Anggota Komisi I DPRD Kaltim, La Ode Nasir, menilai krisis distribusi bahan bakar minyak (BBM) tersebut bukan semata akibat hambatan teknis semata. Ia menekankan bahwa persoalan utama justru berada pada kurangnya badan usaha yang terlibat dalam penyaluran BBM secara merata di wilayah tersebut.
“Ketergantungan pada satu penyedia BBM menciptakan ketimpangan dalam distribusi dan menimbulkan ketidakpastian pasokan di tengah masyarakat,” ungkap La Ode pada 16 Juni 2025.

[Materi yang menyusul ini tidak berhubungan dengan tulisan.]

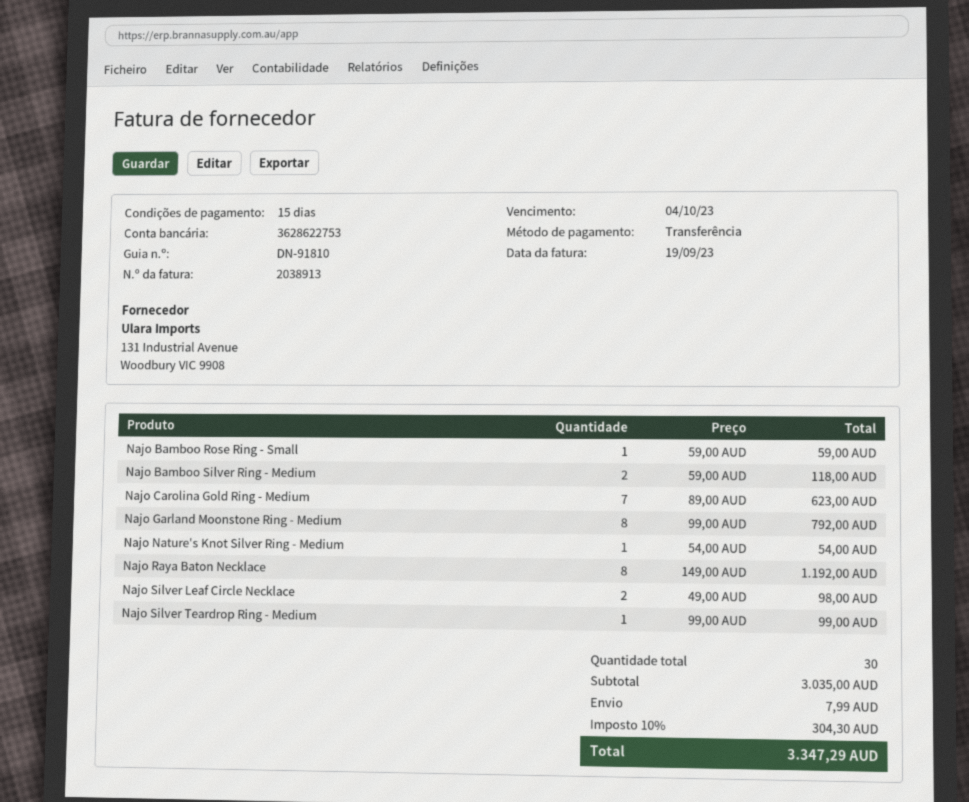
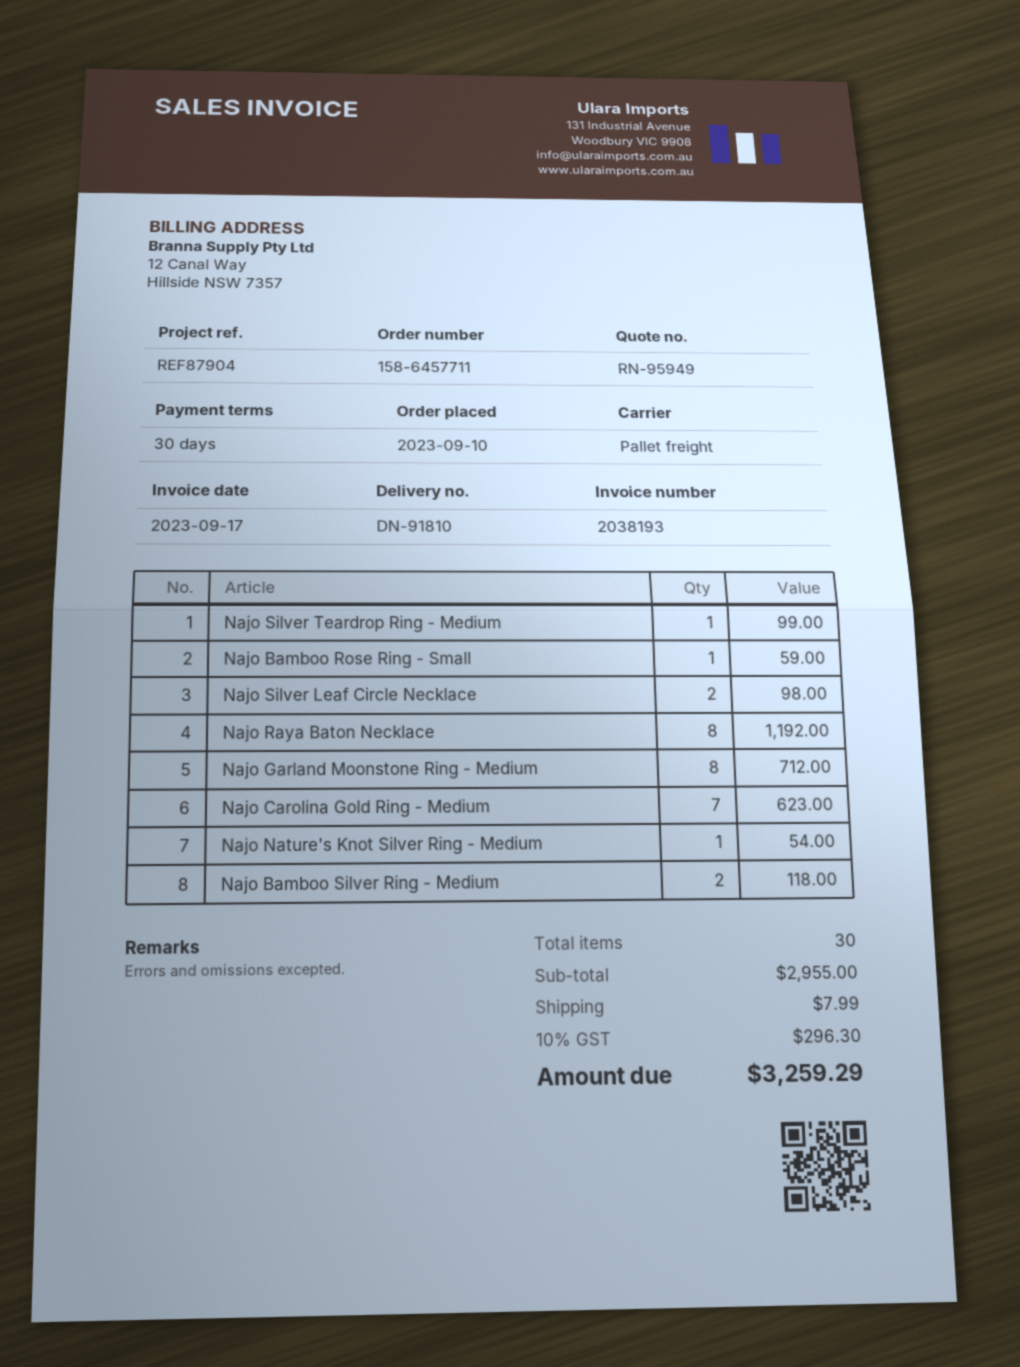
invoice number: 2038913 -> 2038193
invoice date: 2023-09-19 -> 2023-09-17
payment terms: 15 days -> 30 days
Najo Garland Moonstone Ring - Medium: 8 for 792.00 -> 8 for 712.00
subtotal: 3035.00 -> 2955.00
tax: 10% = 304.30 -> 10% = 296.30
total: 3347.29 -> 3259.29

Ia mendorong pemerintah daerah membuka ruang bagi badan usaha swasta seperti Shell, Vivo Energy, BP-AKR, dan ExxonMobil untuk beroperasi di Balikpapan. Kehadiran mereka diyakini mampu menciptakan persaingan sehat yang berdampak pada perbaikan layanan BBM.
“Dengan kompetisi yang sehat, layanan akan semakin baik. Kita tidak bisa terus menggantungkan pasokan pada satu operator saja,” tegasnya.
La Ode juga menyoroti minimnya SPBU yang beroperasi selama 24 jam di Balikpapan. Menurutnya, jumlah penduduk yang besar dan tingginya mobilitas di Kota Minyak seharusnya diimbangi dengan pelayanan SPBU yang memadai sepanjang hari.
“Saat ini hanya beberapa SPBU yang buka 24 jam. Itu tidak cukup untuk menjawab kebutuhan warga,” keluhnya.
Oleh sebab itu, ia meminta pemerintah daerah segera melakukan pembenahan sistem perizinan pendirian SPBU baru. Menurutnya, proses perizinan yang terlalu rumit dan lambat justru menjadi hambatan utama dalam mengatasi krisis BBM.